Application of neighborhood-scale wastewater-based epidemiology in low COVID-19 incidence situations

Chamteut Oh, Aijia Zhou, Kate O'Brien, Yusuf Jamal, Hayden Wennerdahl, Arthur R Schmidt, Joanna L Shisler, Antarpreet Jutla, Arthur R Schmidt IV, Laura Keefer, William M Brown, Thanh H Nguyen

Research output: Contribution to journalArticlepeer-review

Abstract

Wastewater-based epidemiology (WBE), an emerging approach for community-wide COVID-19 surveillance, was primarily characterized at large sewersheds such as wastewater treatment plants serving a large population.

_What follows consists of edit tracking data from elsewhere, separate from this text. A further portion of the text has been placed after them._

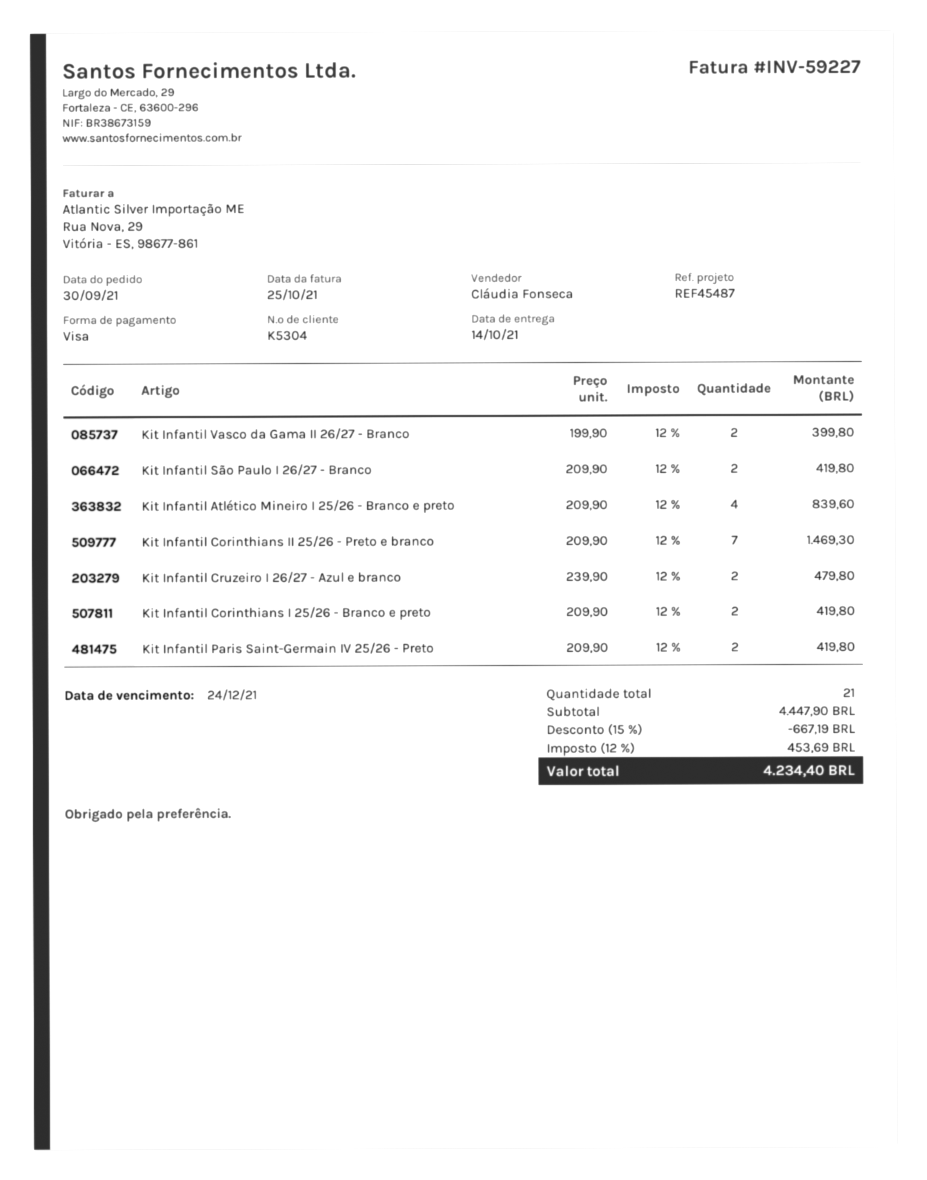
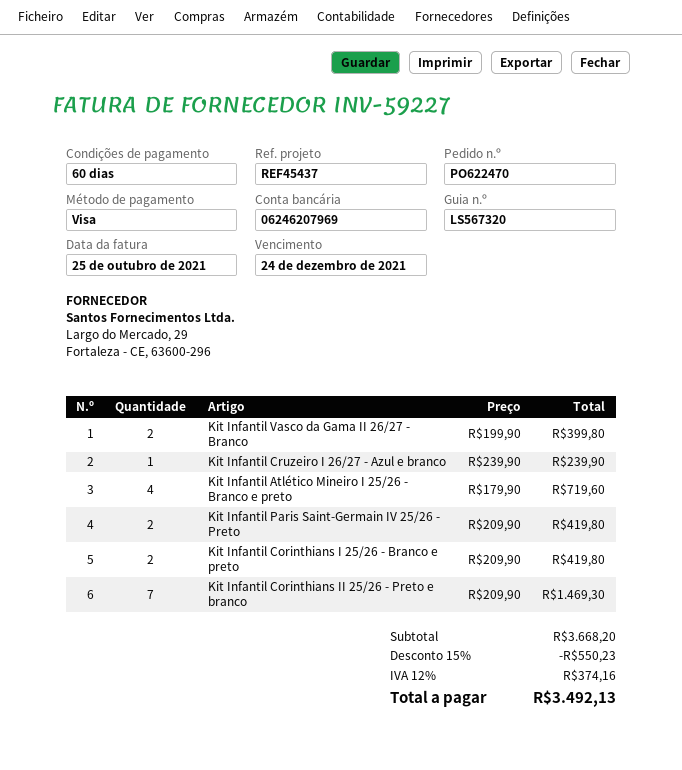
reference: REF45487 -> REF45437
Kit Infantil São Paulo I 26/27 - Branco: 2 x 209.90 = 419.80 -> none
Kit Infantil Atlético Mineiro I 25/26 - Branco e preto: 4 x 209.90 = 839.60 -> 4 x 179.90 = 719.60
Kit Infantil Cruzeiro I 26/27 - Azul e branco: 2 x 239.90 = 479.80 -> 1 x 239.90 = 239.90
subtotal: 4447.90 -> 3668.20
discount: 15% = 667.19 -> 15% = 550.23
tax: 12% = 453.69 -> 12% = 374.16
total: 4234.40 -> 3492.13

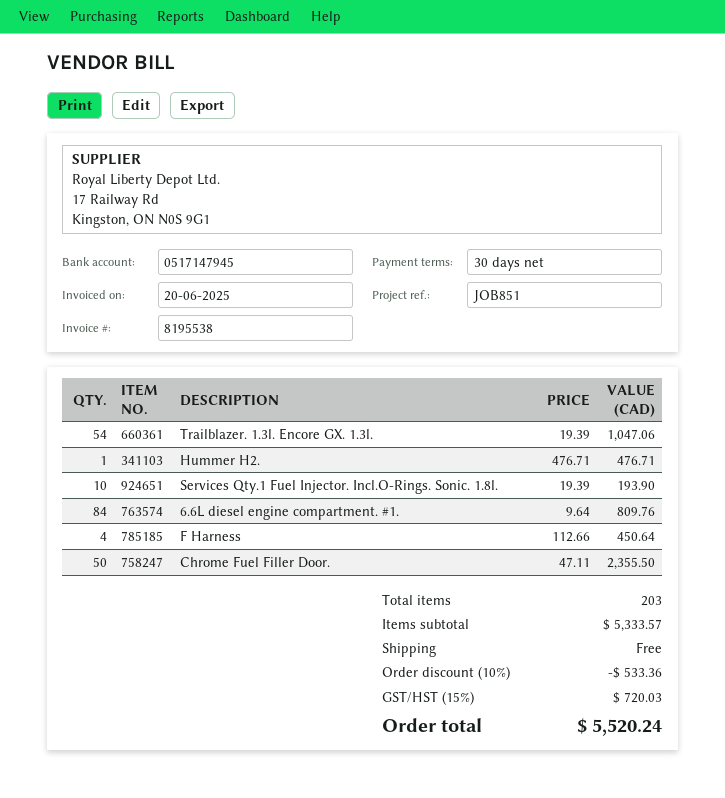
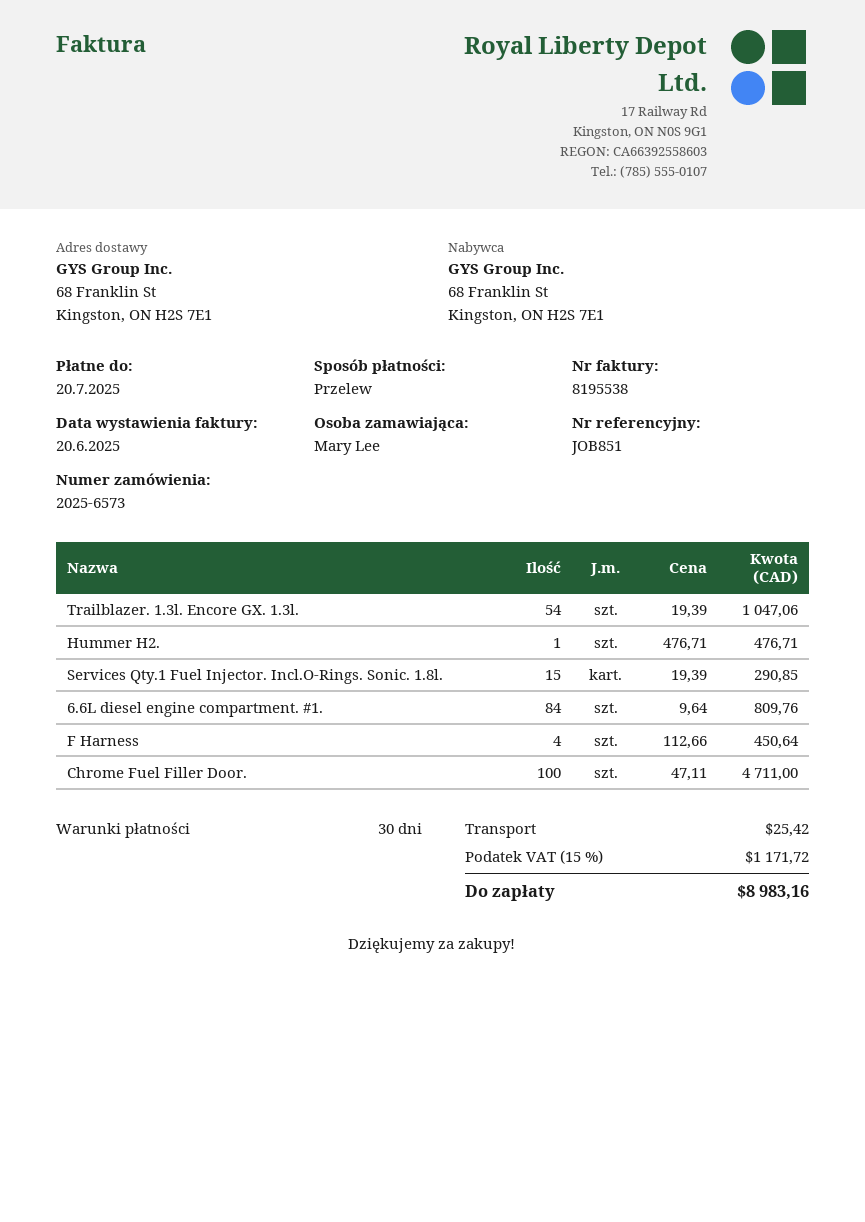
Services Qty.1 Fuel Injector. Incl.O-Rings. Sonic. 1.8l.: 10 x 19.39 = 193.90 -> 15 x 19.39 = 290.85
Chrome Fuel Filler Door.: 50 x 47.11 = 2355.50 -> 100 x 47.11 = 4711.00
discount: 10% = 533.36 -> none
shipping: 0.00 -> 25.42
tax: 15% = 720.03 -> 15% = 1171.72
total: 5520.24 -> 8983.16

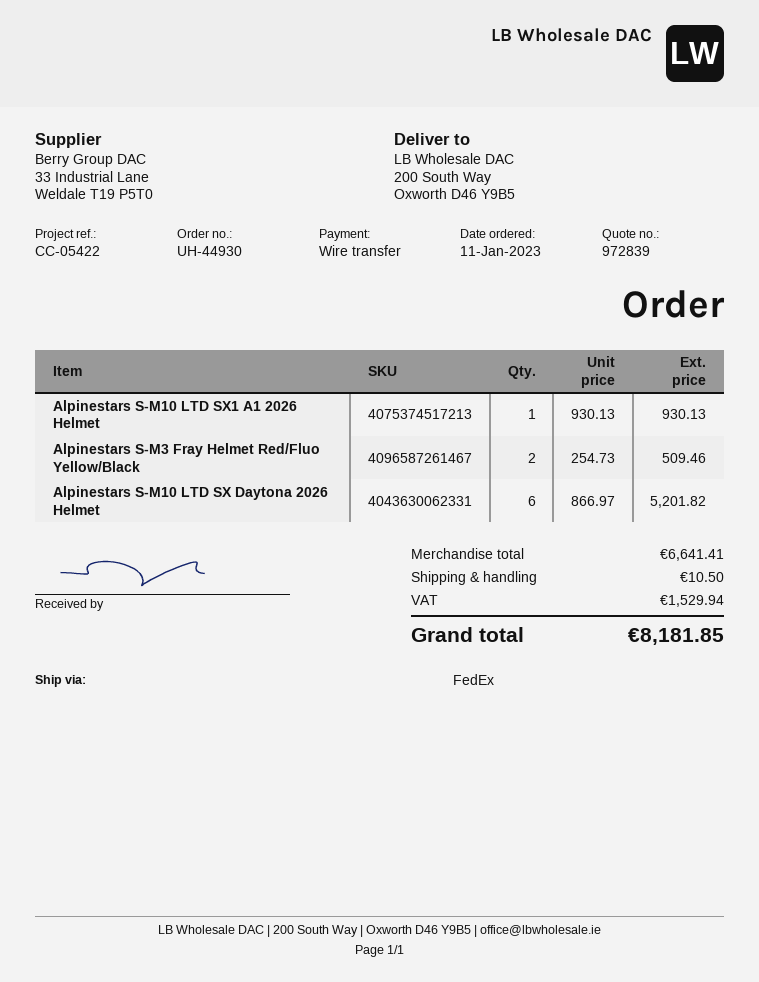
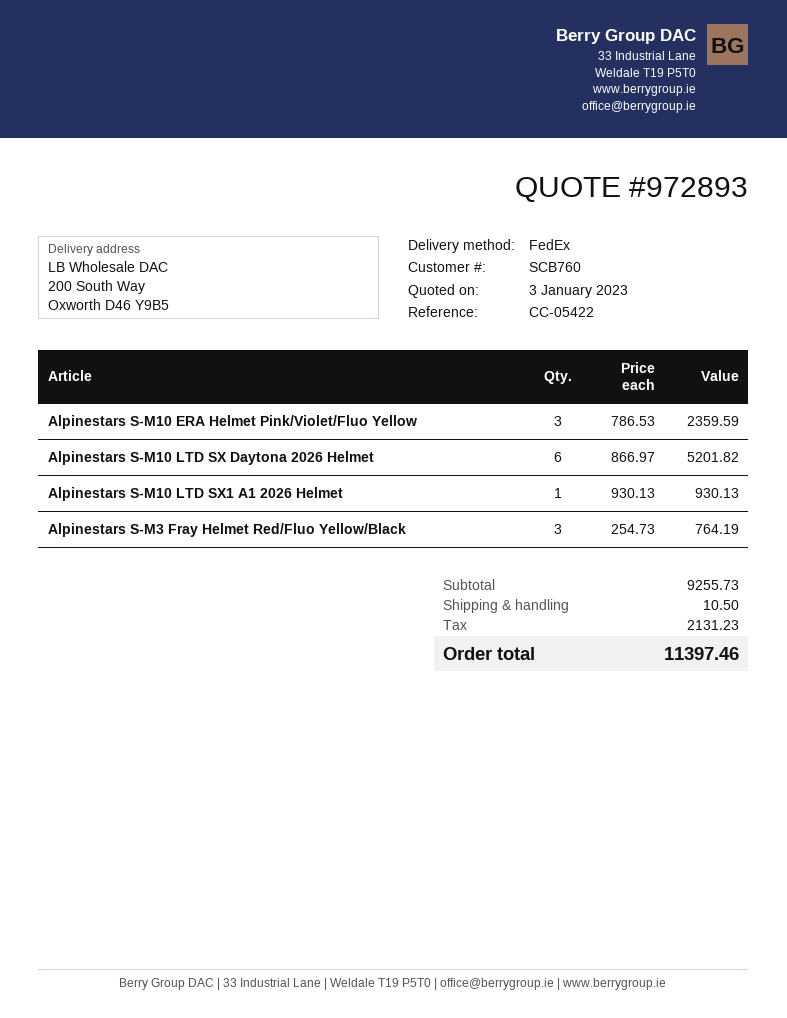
quote number: 972839 -> 972893
Alpinestars S-M3 Fray Helmet Red/Fluo Yellow/Black: 2 x 254.73 = 509.46 -> 3 x 254.73 = 764.19
Alpinestars S-M10 ERA Helmet Pink/Violet/Fluo Yellow: none -> 3 x 786.53 = 2359.59
subtotal: 6641.41 -> 9255.73
tax: 1529.94 -> 2131.23
total: 8181.85 -> 11397.46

Although informed public health measures can be better implemented for a small population, WBE for neighborhood-scale sewersheds is less studied and not fully understood. This study applied WBE to seven neighborhood-scale sewersheds (average population of 1471) from January to November 2021. Community testing data showed an average of 0.004 % incidence rate in these sewersheds (97 % of monitoring periods reported two or fewer daily infections). In 92 % of sewage samples, SARS-CoV-2 N gene fragments were below the limit of quantification. We statistically determined 10-2.6 as the threshold of the SARS-CoV-2 N gene concentration normalized to pepper mild mottle virus (N/PMMOV) to alert high COVID-19 incidence rate in the studied sewershed. This threshold of N/PMMOV identified neighborhood-scale outbreaks (COVID-19 incidence rate higher than 0.2 %) with 82 % sensitivity and 51 % specificity. Importantly, neighborhood-scale WBE can discern local outbreaks that would not otherwise be identified by city-scale WBE. Our findings suggest that neighborhood-scale WBE is an effective community-wide disease surveillance tool when COVID-19 incidence is maintained at a low level.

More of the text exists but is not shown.